Fort-de-France : un policier blessé par balle lors d’un vol de scooter, un braqueur tué
Blessé à l’aine le 30 juin, le policier a riposté avec son arme de service. L’un des agresseurs est décédé, le second est en fuite. Les syndicats dénoncent une escalade de la violence.
Un policier en civil a été blessé par balle à Fort-de-France lors du vol de son scooter. Il a riposté, tuant l’un des agresseurs. Le second suspect est en fuite. Les syndicats policiers réclament des mesures face à la circulation accrue des armes.
L’essentiel
- Fait 1 : Un policier en civil, en service, a été blessé par balle à l’aine le 30 juin 2026 à Fort-de-France lors d’une tentative de vol de son scooter TMAX.
- Fait 2 : Le fonctionnaire a riposté avec son arme de service, blessant mortellement l’un des agresseurs, déclaré décédé au CHU de la Martinique.
- Fait 3 : Le second suspect a pris la fuite à deux-roues. L’enquête est conduite sous l’autorité du procureur Yann Le Bris.
- Fait 4 : Ce drame porte à 16 le nombre d’homicides en Martinique depuis janvier 2026. Le préfet a annoncé la saisie de 93 armes illégales au premier semestre.
Les faits : un vol qui tourne au drame
Le mardi 30 juin 2026, en début de soirée, un policier en civil circulait à scooter sur le front de mer de Fort-de-France. Deux individus ont alors tenté de s’emparer de son deux-roues de type TMAX. Selon les premiers éléments communiqués par le parquet, les agresseurs étaient armés.
Le fonctionnaire, qui était en service, a sorti son arme de poing et riposté. Un échange de tirs s’est engagé. Sur place, les enquêteurs ont relevé une dizaine de douilles. Touché au bas du corps, à l’aine, le policier a été rapidement pris en charge. Ses jours ne sont pas en danger, a confirmé le procureur de la République de Fort-de-France, Yan Le Bris.
L’un des agresseurs a été atteint par les tirs de riposte. Il a fait un arrêt cardio-respiratoire avant d’être transporté au CHU de la Martinique, où il est décédé. Le second malfaiteur a réussi à s’enfuir à bord d’un deux-roues. Il est activement recherché par les forces de l’ordre.
La réaction des syndicats policiers
Le syndicat Alliance Police Nationale a immédiatement réagi via son secrétaire territorial en Martinique, Thierry Baucelin. Il dénonce un « passage à l’acte décomplexé » des délinquants, dans un contexte de circulation massive d’armes à feu sur le territoire. « Les malfaiteurs n’hésitent plus à tirer sur des policiers, même en service. C’est une escalade très inquiétante », a-t-il déclaré à RCI Martinique.
Le commissaire divisionnaire Michel Aleu, directeur territorial de la police nationale, a également exprimé son soutien au fonctionnaire blessé. Il a souligné que « certains délinquants visent délibérément les forces de l’ordre pour les tuer ». Le syndicat réclame des renforts humains et matériels, ainsi qu’une réponse pénale plus ferme face aux violences armées.
Contexte dans la Martinique
Avec ce décès, la Martinique enregistre son 16e homicide depuis le début de l’année 2026. Un chiffre qui illustre la dégradation de la sécurité dans l’île. Le préfet de Martinique, Étienne Desplanques, a réaffirmé la priorité donnée à la lutte contre le trafic d’armes : 93 armes illégales ont été saisies au premier semestre 2026, a-t-il indiqué lors d’une conférence de presse récente.

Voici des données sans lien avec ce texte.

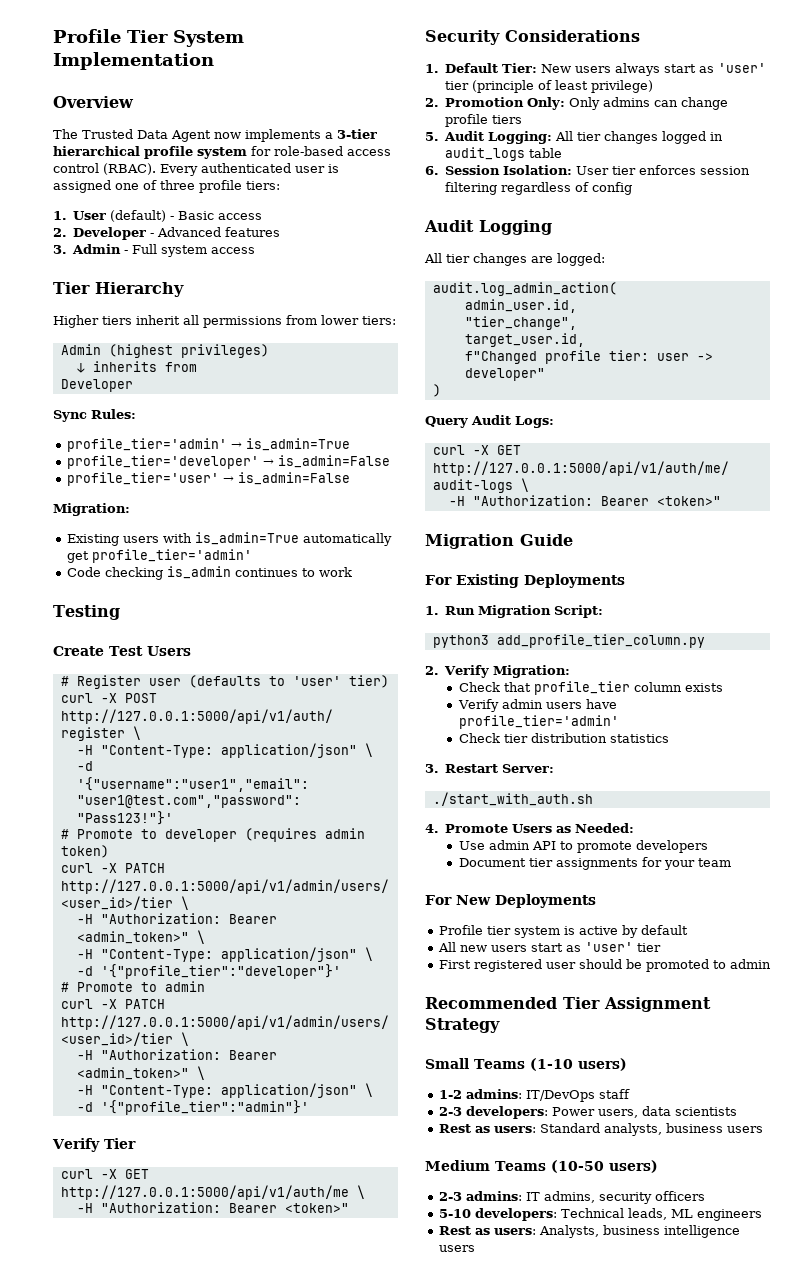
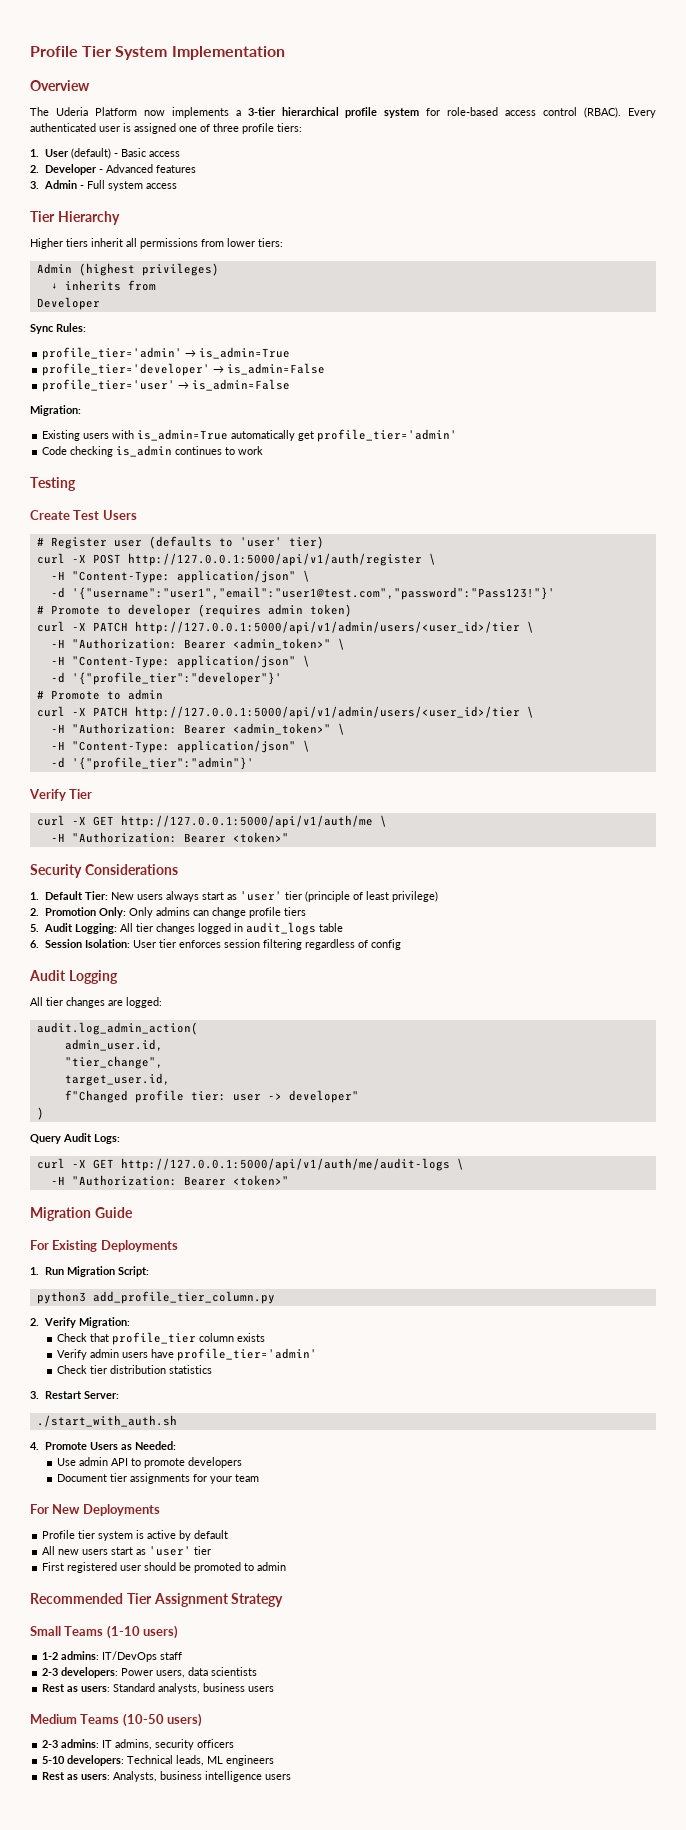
- The Trusted Data Agent now implements a 3-tier hierarchical profile system for role-based access control (RBAC).
+ The Uderia Platform now implements a 3-tier hierarchical profile system for role-based access control (RBAC).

Parallèlement, d’autres territoires français connaissent des faits divers tragiques. Ce même 30 juin, un accident mortel sur l’A13 dans les Yvelines a coûté la vie à une personne et fait deux blessés graves. Un rappel que la sécurité routière et la violence urbaine demeurent des préoccupations nationales.
L’enquête en cours
Le parquet de Fort-de-France a confié l’enquête à la division de la criminalité organisée et spécialisée de la police judiciaire. Le procureur Yan Le Bris s’est rendu sur les lieux peu après les faits pour coordonner les premières investigations. L’autopsie du suspect décédé doit être réalisée dans les prochains jours.
Les recherches se poursuivent pour retrouver le complice en fuite. Les autorités lancent un appel à témoins. Le policier blessé, dont l’identité n’a pas été divulguée, est hospitalisé mais son pronostic vital n’est pas engagé.
Pendant que la Martinique panse ses plaies, l’actualité nationale est marquée par la qualification de l’équipe de France de football pour les huitièmes de finale de la Coupe du monde 2026. Un contraste saisissant avec la violence qui frappe les forces de l’ordre ultramarines.